Clinical Research: The Foundation of Future Innovations
Clinical trials are the most effective way to understand how new medical devices, diagnostic tests, medicine, and therapies impact the health of human patients. They also represent opportunities to potentially treat patients battling complex conditions who haven’t responded to traditional therapies.
Improving representation from diverse populations in clinical trials is paramount to reducing health disparities and better understanding the impact of the next generation of health care therapies across all populations. Yet according to the U.S. Food and Drug Administration (FDA), people of diverse ethnic and cultural backgrounds, as well as women, continue to remain underrepresented in clinical trials.
In many communities, several barriers to access have historically disrupted enrollment into clinical trials, including lack of access to trial sites, a lack of clarity around the trial process, lack of trust and language barriers between patients and their physicians. In addition, a shortage of diverse investigators leading trial sites – along with too few research nurses and research coordinators representing diverse communities – compound the challenge of increasing enrollment into clinical studies.
“The importance for people considering being a participant in a clinical trial to have a doctor or nurse who looks like them, who speaks their language and who understands their needs and those of their community cannot be overstated,” said Melvin Echols, M.D., FACC, cardiologist and associate professor of medicine at the Morehouse School of Medicine and a member of Abbott’s newly formed Diversity in Research Medical Advisory Board. “Abbott’s ability to build on its experience in supporting trials in communities of color and develop a platform to expand access to cutting edge therapies can truly change the care continuum for more patients.”
Innovating for Greater Access and Equity in Health
Abbott’s work to drive diversity in medical research is one example of the company innovating for greater access and affordability in health, the key priority of Abbott’s 2030 Sustainability Plan. An important part of this work is advancing health equity, working side-by-side with communities the company serves to address health disparities and remove the barriers that prevent people from living healthy lives.

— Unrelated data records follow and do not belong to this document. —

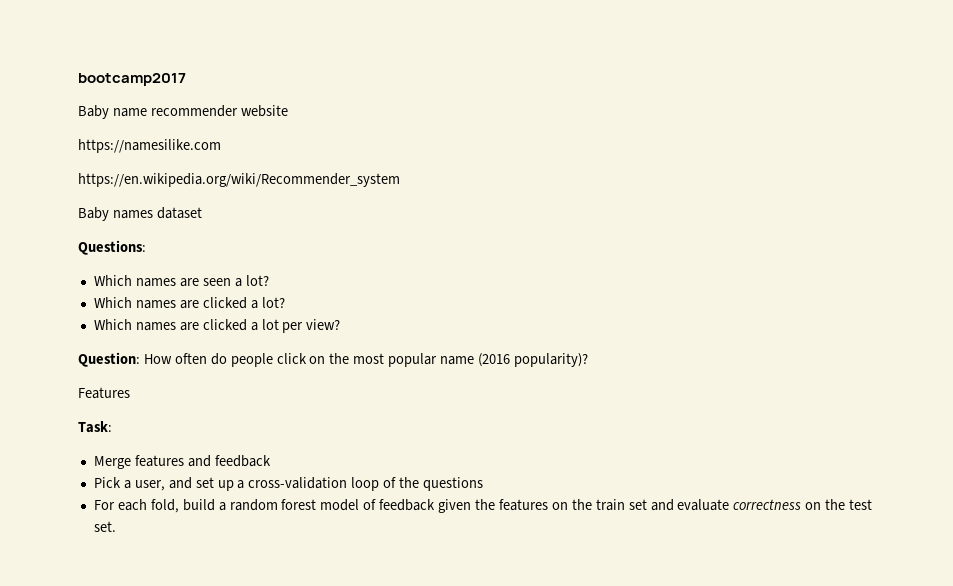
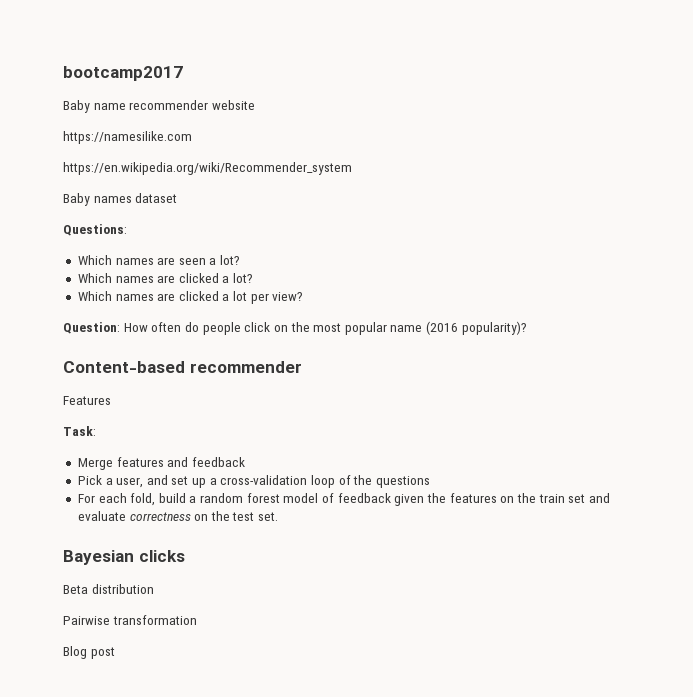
+ Content-based recommender
+ Bayesian clicks
+ Beta distribution
+ Pairwise transformation
+ Blog post

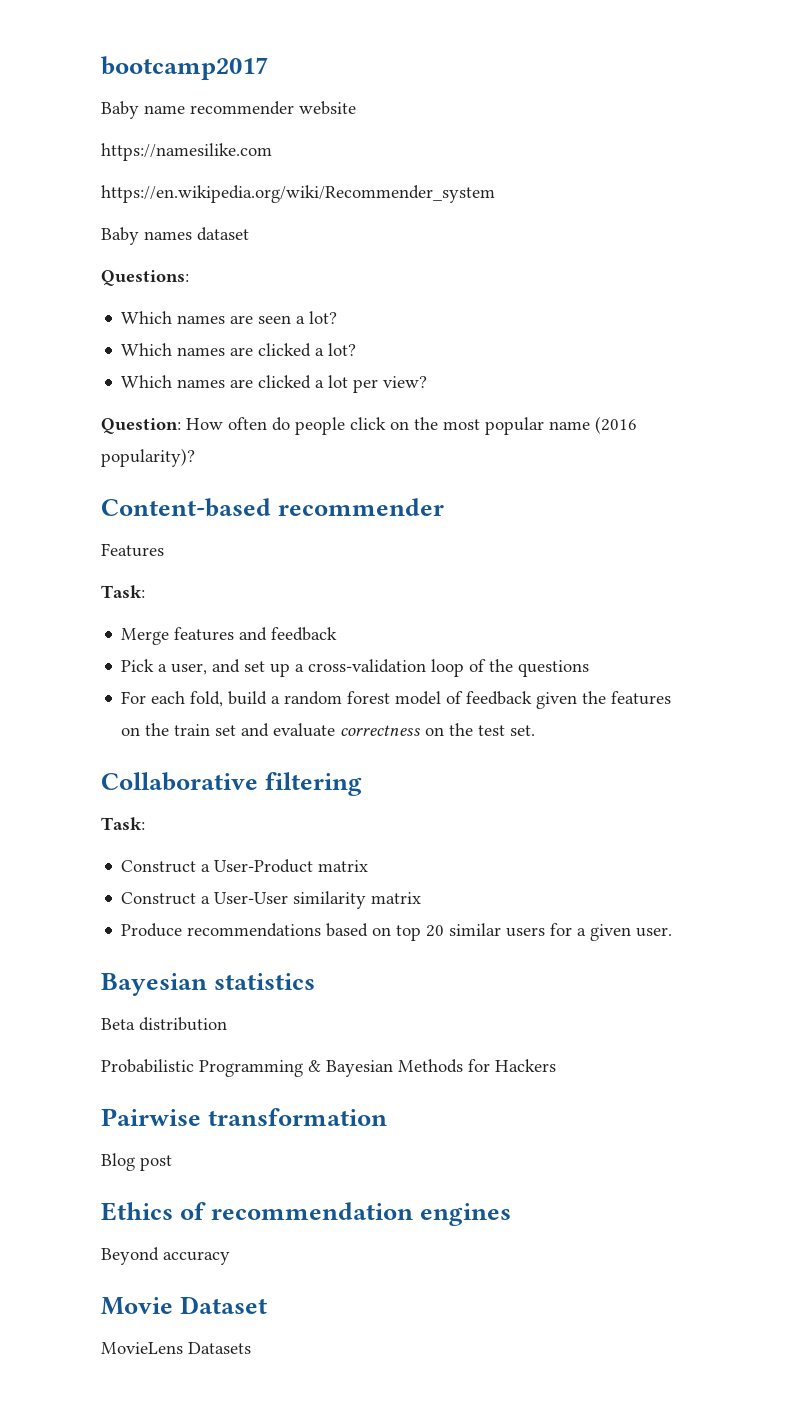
- Bayesian clicks
+ Collaborative filtering
+ Task:
+ Construct a User-Product matrix
+ Construct a User-User similarity matrix
+ Produce recommendations based on top 20 similar users for a given user.
+ Bayesian statistics
+ Probabilistic Programming & Bayesian Methods for Hackers
  Pairwise transformation
  Blog post
+ Ethics of recommendation engines
+ Beyond accuracy
+ Movie Dataset
+ MovieLens Datasets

To deliver results, Abbott has laid out long-term targets for the business and made expanding access to care a key principle for community partnerships. This includes the pioneering Future Well Communities program to remove social barriers to better diabetes care, anchor sponsorships of the American Diabetes Association’s Health Equity Now initiative and Easterseals’ Black Child Fund, as well as local initiatives in Chicago and Austin to address hypertension with the American Heart Association, and new community partnerships in Minneapolis and Chicago. The company also recently announced a three-year partnership to be the Global Partner of the Real Madrid Foundation to provide health and nutrition education alongside malnutrition identification and prevention for at-risk children around the world.